Source material Block Start

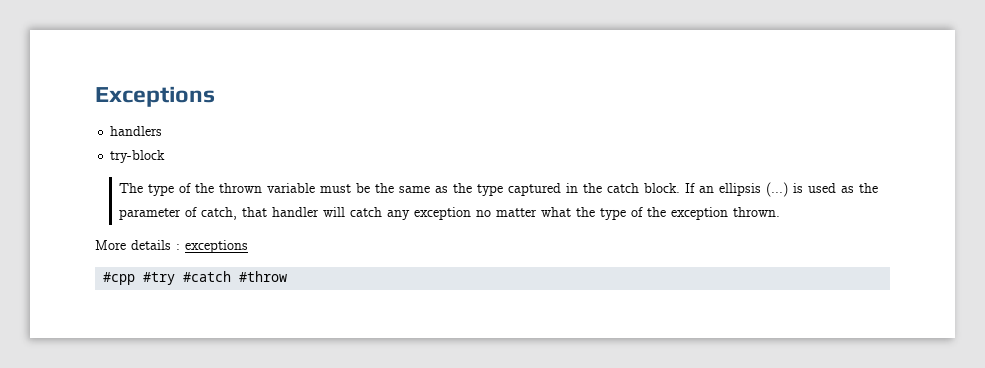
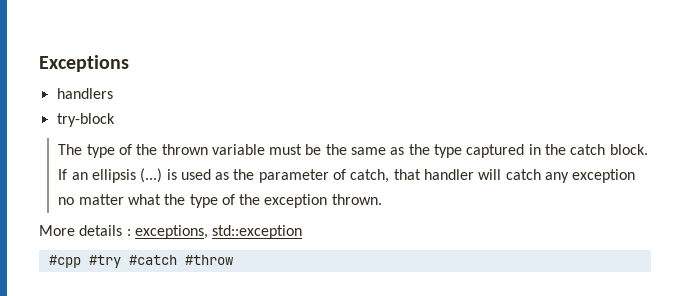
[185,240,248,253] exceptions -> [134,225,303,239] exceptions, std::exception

Source material Block End
Source material Block Start

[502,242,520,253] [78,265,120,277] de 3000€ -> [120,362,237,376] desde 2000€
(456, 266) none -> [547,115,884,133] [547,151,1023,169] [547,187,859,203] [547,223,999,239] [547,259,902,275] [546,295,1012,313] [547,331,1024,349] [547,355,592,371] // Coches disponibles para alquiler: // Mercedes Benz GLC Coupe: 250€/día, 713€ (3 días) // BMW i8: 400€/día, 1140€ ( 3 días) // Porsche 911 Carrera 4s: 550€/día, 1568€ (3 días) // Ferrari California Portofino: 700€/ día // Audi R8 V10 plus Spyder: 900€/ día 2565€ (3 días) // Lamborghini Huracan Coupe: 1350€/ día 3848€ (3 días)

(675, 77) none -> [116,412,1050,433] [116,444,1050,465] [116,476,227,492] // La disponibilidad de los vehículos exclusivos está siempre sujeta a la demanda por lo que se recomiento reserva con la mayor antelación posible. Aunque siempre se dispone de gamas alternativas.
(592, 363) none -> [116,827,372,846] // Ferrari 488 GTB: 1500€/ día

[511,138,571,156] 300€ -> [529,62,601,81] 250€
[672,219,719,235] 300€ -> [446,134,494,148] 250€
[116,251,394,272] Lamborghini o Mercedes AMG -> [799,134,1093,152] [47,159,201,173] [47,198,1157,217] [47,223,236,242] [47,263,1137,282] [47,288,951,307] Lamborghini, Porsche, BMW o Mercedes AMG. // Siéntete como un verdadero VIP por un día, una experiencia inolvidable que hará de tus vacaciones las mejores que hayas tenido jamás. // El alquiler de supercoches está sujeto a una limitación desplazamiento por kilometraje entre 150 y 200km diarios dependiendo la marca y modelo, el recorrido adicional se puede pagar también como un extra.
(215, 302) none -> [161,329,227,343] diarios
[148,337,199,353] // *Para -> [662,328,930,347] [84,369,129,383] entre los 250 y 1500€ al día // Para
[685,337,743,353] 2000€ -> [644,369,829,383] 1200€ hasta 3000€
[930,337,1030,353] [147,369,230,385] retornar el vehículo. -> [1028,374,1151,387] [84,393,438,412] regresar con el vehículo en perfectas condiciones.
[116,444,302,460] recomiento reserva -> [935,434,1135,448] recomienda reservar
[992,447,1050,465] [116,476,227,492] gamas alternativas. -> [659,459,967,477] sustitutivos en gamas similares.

Source material Block End

-- Work order --
Print again the lines of the entries above that fall between the line holding "[930,337,1030,353] [147,369,230,385] retornar" and the line holding "[992,447,1050,465] [116,476,227,492] gamas", inclusive, exactly as they stand.

-- Solution for this task --
[930,337,1030,353] [147,369,230,385] retornar el vehículo. -> [1028,374,1151,387] [84,393,438,412] regresar con el vehículo en perfectas condiciones.
[116,444,302,460] recomiento reserva -> [935,434,1135,448] recomienda reservar
[992,447,1050,465] [116,476,227,492] gamas alternativas. -> [659,459,967,477] sustitutivos en gamas similares.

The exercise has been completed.